• WHAT IS NEEDED
Return every line of the data that contains the string "Sarees".

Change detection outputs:
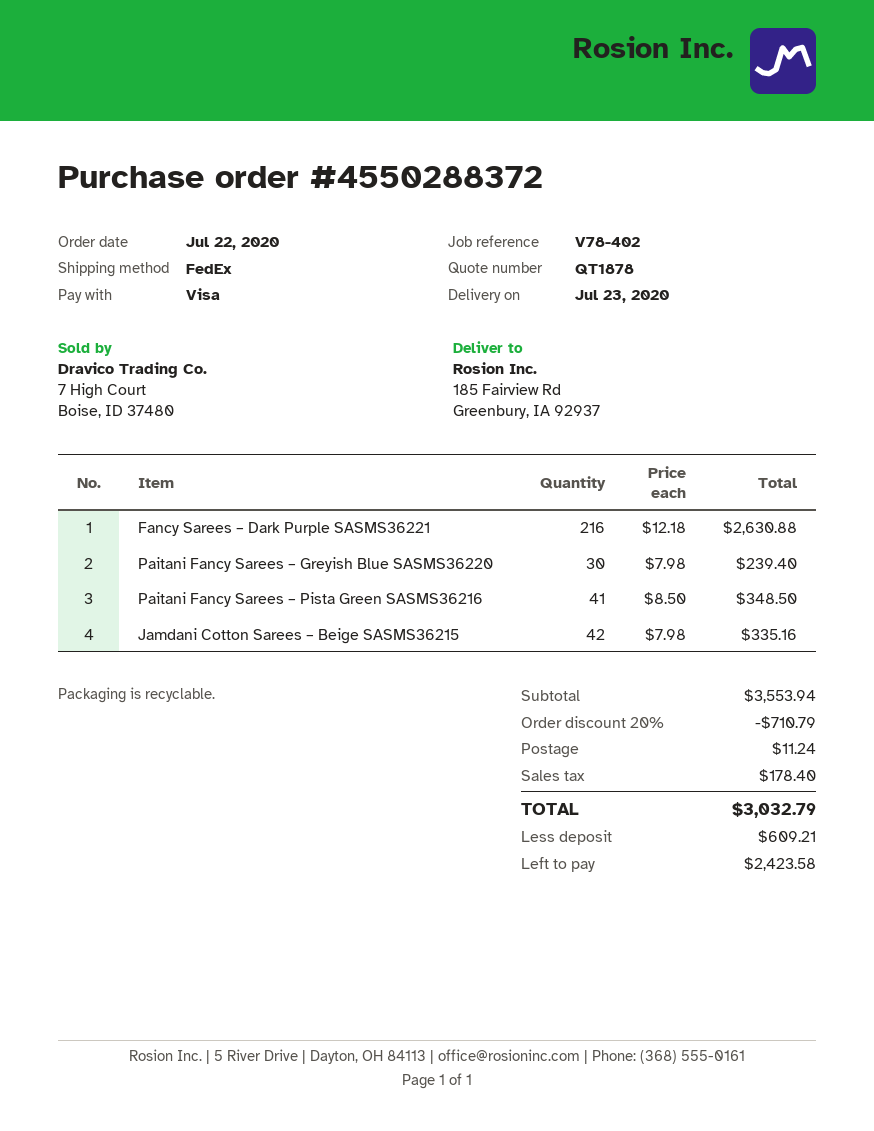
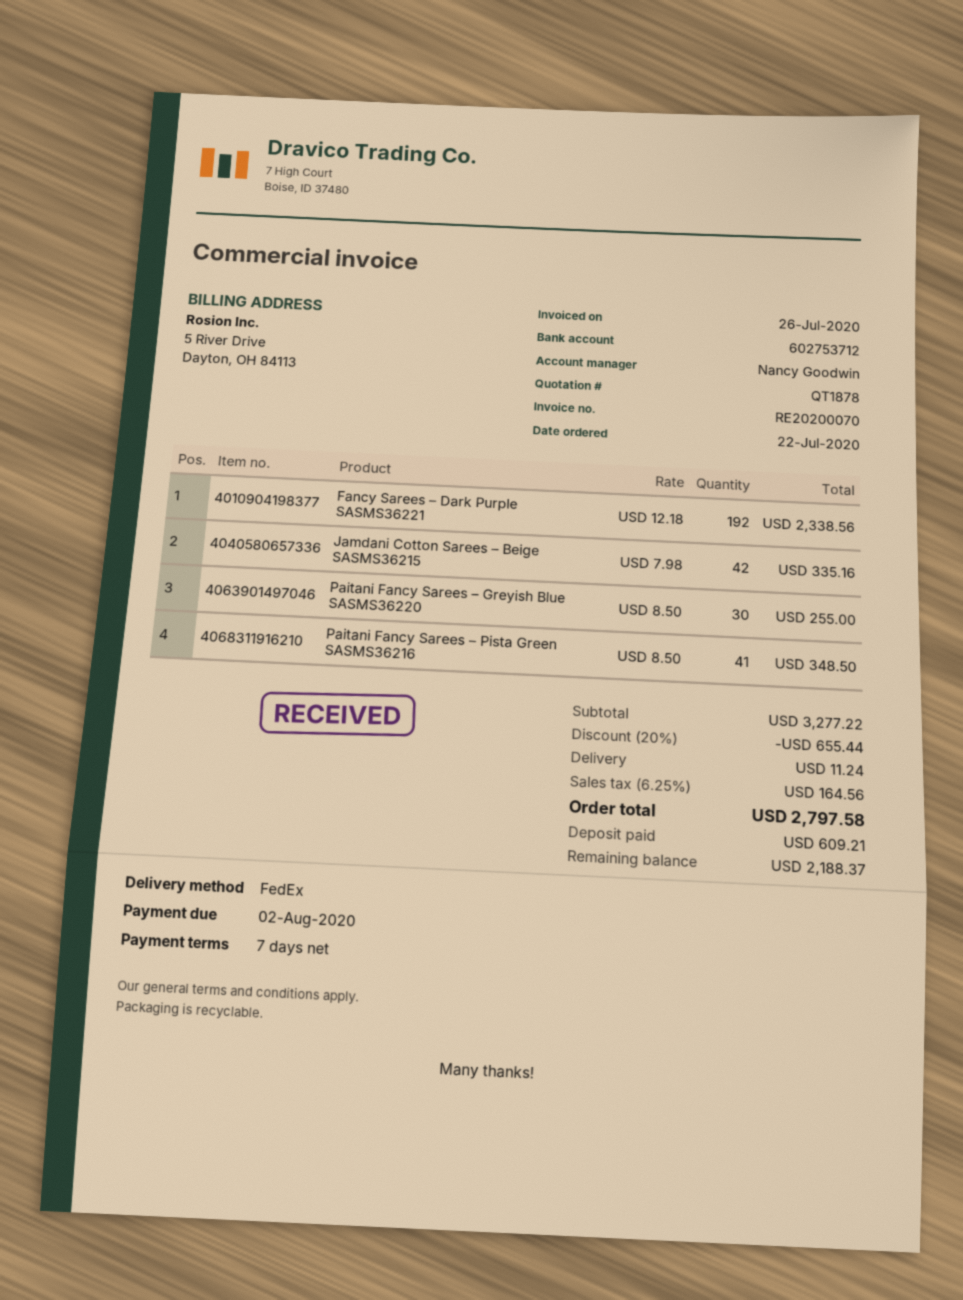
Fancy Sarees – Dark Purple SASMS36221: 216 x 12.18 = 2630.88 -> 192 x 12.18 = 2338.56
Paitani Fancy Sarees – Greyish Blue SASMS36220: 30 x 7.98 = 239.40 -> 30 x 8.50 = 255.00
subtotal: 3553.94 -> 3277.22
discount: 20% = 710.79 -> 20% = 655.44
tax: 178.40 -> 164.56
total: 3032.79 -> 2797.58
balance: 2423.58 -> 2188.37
---
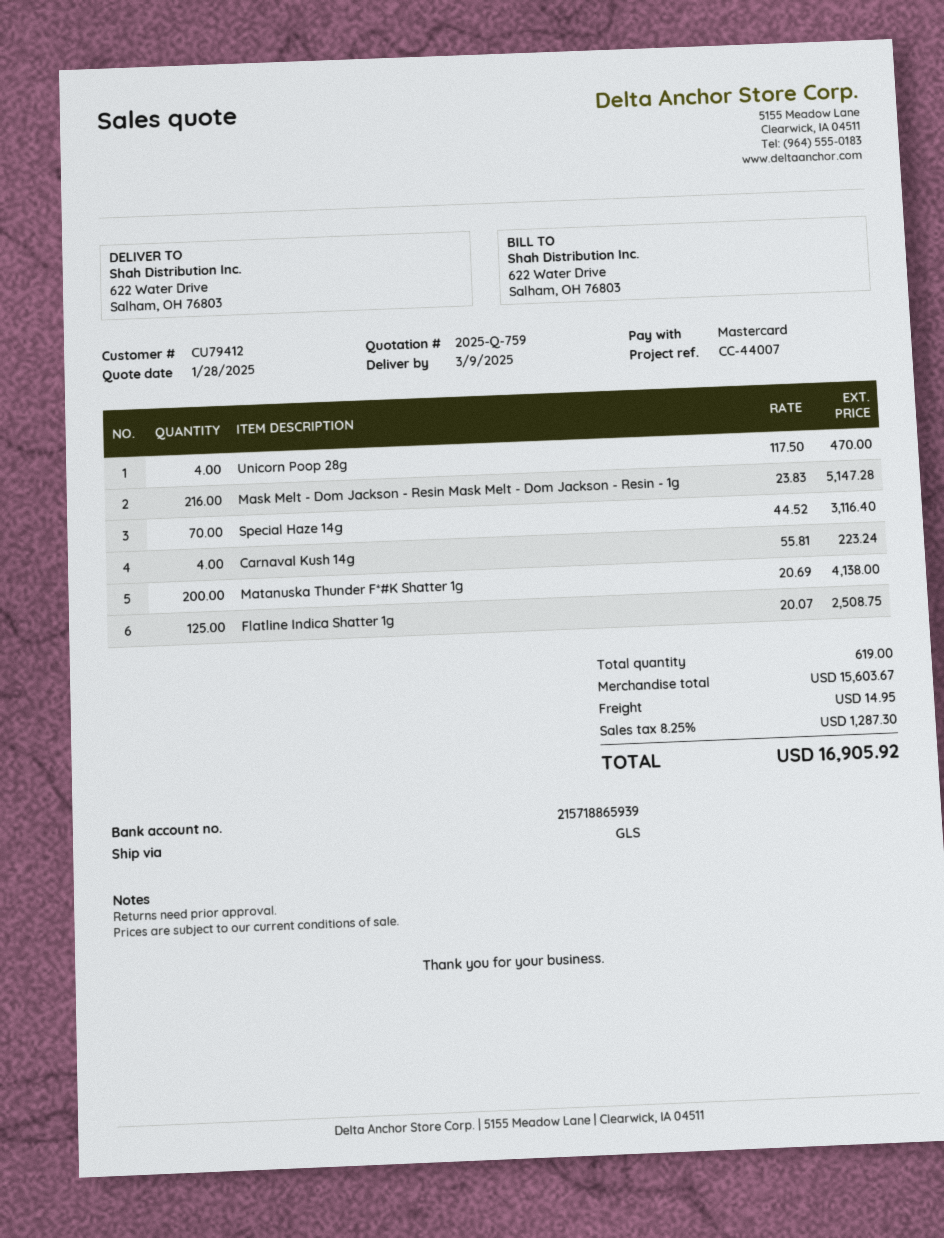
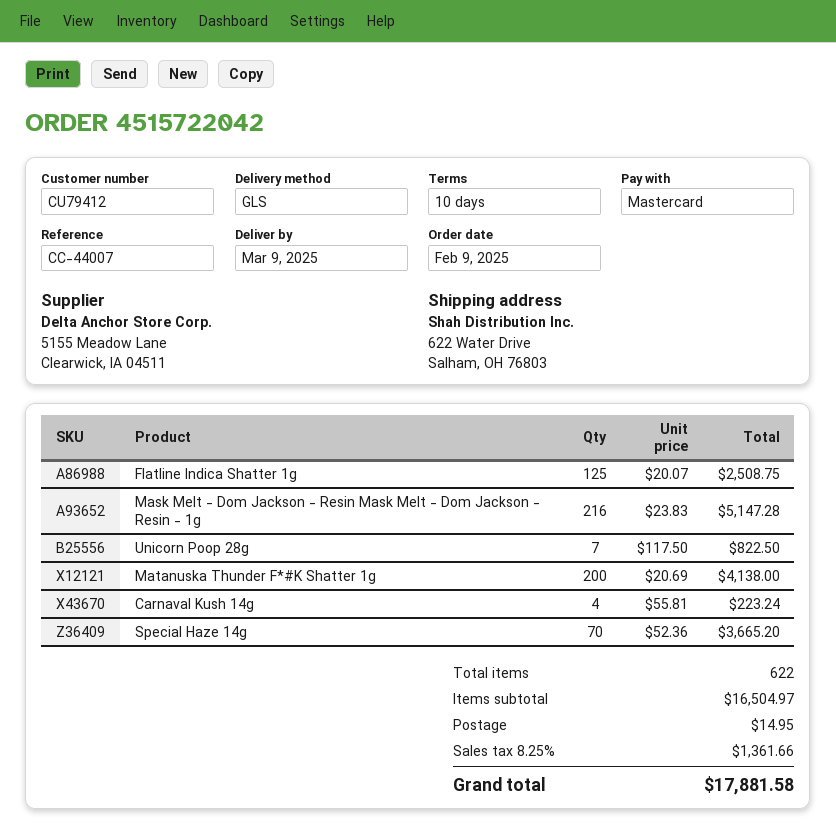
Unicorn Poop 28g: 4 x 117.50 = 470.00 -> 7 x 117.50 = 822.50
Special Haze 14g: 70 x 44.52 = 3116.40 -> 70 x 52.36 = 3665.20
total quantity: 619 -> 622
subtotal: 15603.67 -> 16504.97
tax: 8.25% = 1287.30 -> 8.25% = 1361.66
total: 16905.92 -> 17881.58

• EXERCISE RESULT
Fancy Sarees – Dark Purple SASMS36221: 216 x 12.18 = 2630.88 -> 192 x 12.18 = 2338.56
Paitani Fancy Sarees – Greyish Blue SASMS36220: 30 x 7.98 = 239.40 -> 30 x 8.50 = 255.00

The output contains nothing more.